What you have to do: Once you find the line with "[54,68,193,84] March 14, 2026" in the entries below, return exactly every line from it through the line with "[167,724,304,740] March 9, 2026".

The data:
—————

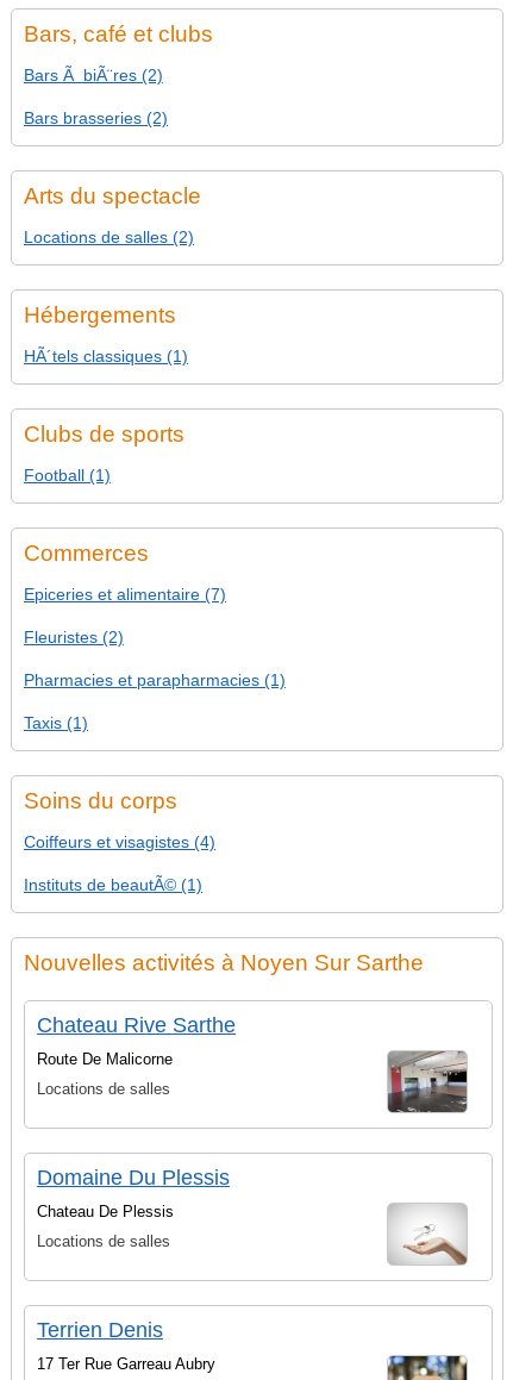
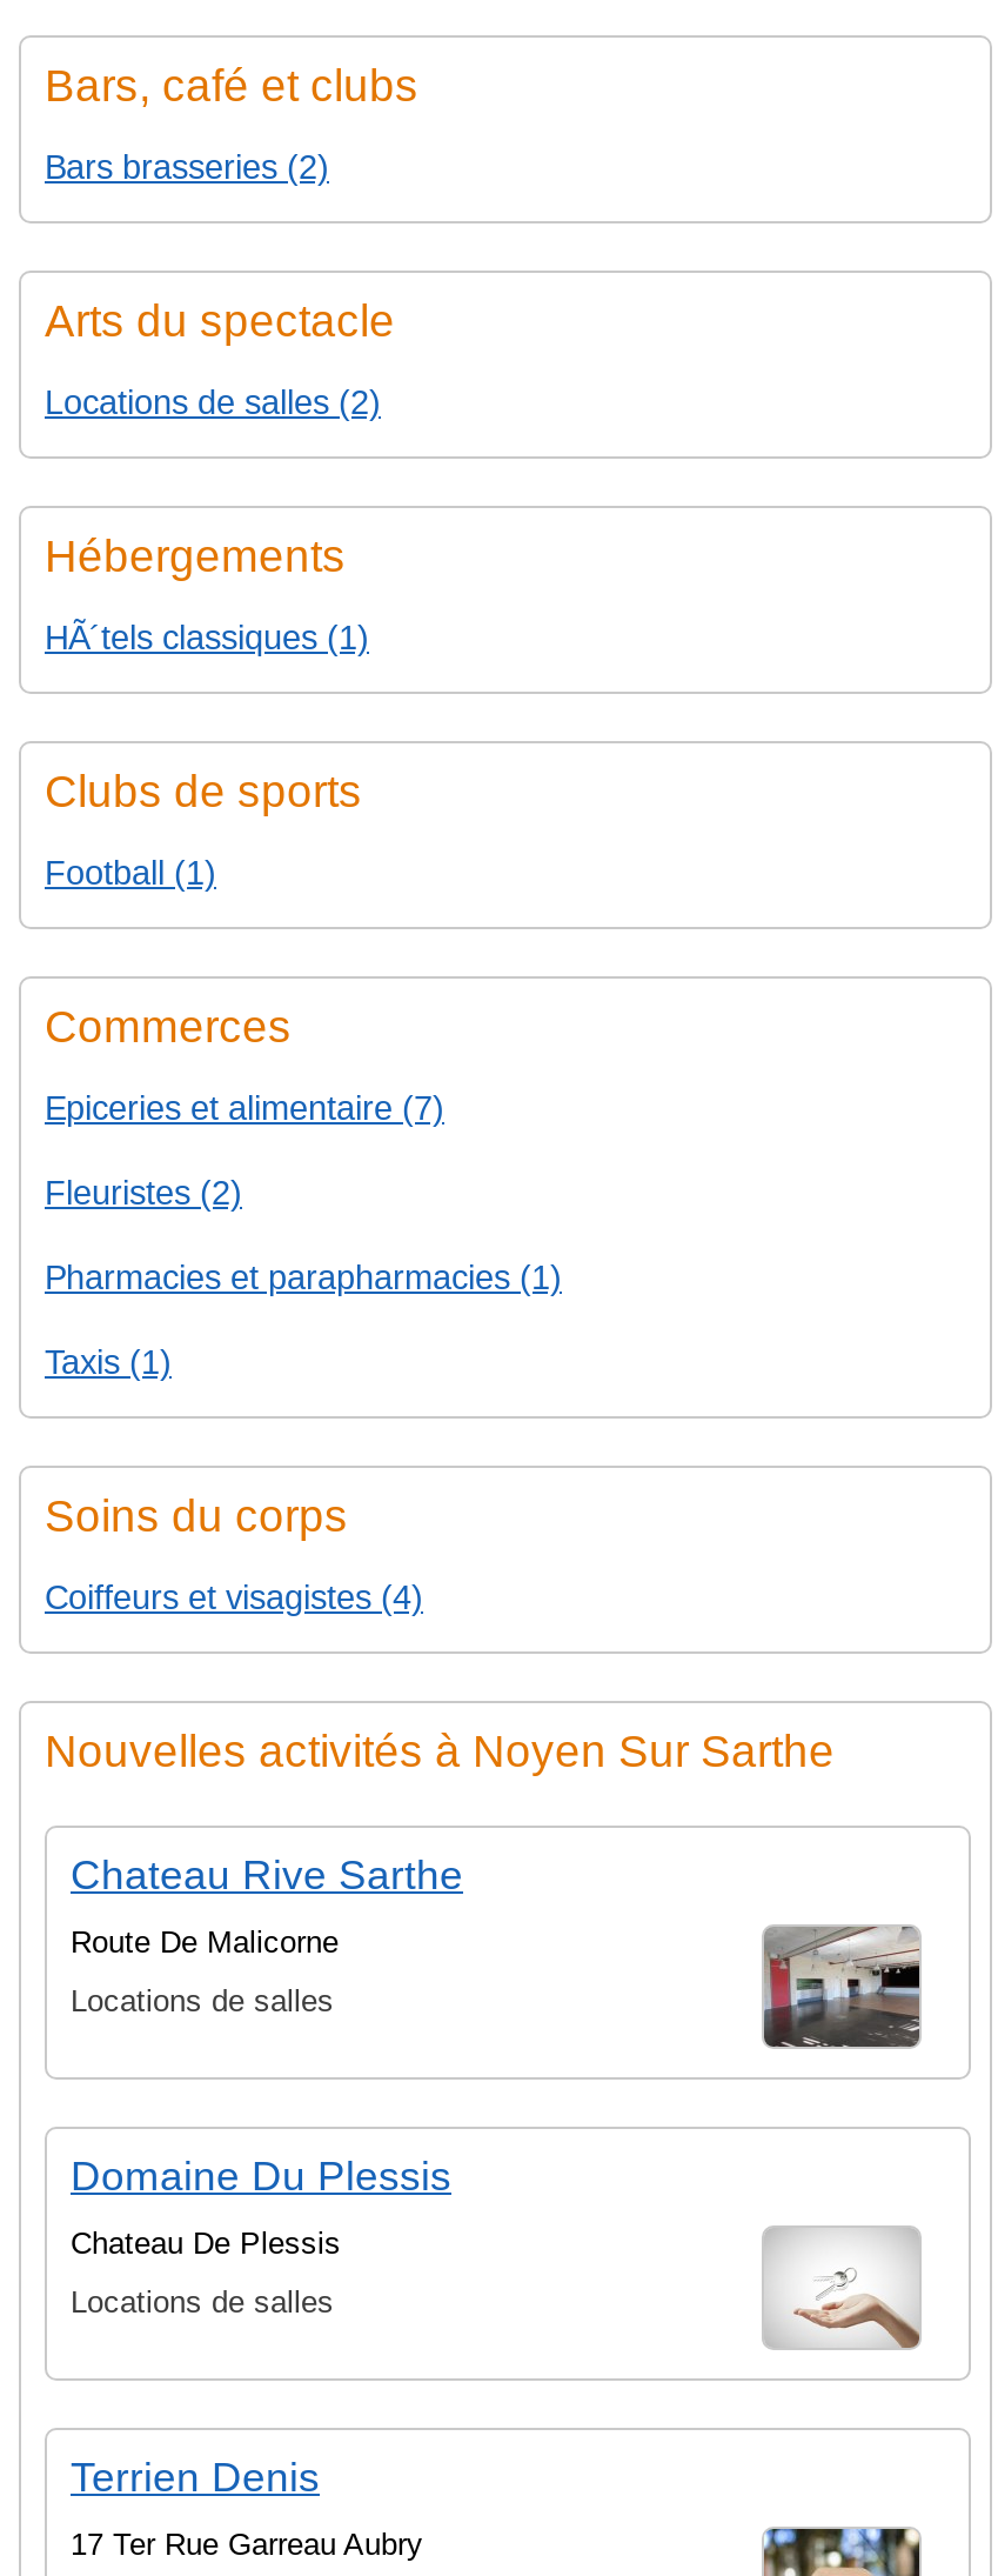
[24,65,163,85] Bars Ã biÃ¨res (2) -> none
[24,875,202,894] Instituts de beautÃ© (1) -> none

—————

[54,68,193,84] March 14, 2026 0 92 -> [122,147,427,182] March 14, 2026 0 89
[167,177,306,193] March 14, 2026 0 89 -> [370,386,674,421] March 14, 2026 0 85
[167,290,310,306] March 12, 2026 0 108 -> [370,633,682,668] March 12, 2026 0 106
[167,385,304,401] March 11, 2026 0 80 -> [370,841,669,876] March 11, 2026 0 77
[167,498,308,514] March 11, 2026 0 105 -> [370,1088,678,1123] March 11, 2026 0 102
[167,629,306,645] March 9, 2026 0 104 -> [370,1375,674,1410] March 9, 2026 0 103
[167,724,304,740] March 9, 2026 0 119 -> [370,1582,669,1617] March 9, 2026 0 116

—————

Task answer:
[54,68,193,84] March 14, 2026 0 92 -> [122,147,427,182] March 14, 2026 0 89
[167,177,306,193] March 14, 2026 0 89 -> [370,386,674,421] March 14, 2026 0 85
[167,290,310,306] March 12, 2026 0 108 -> [370,633,682,668] March 12, 2026 0 106
[167,385,304,401] March 11, 2026 0 80 -> [370,841,669,876] March 11, 2026 0 77
[167,498,308,514] March 11, 2026 0 105 -> [370,1088,678,1123] March 11, 2026 0 102
[167,629,306,645] March 9, 2026 0 104 -> [370,1375,674,1410] March 9, 2026 0 103
[167,724,304,740] March 9, 2026 0 119 -> [370,1582,669,1617] March 9, 2026 0 116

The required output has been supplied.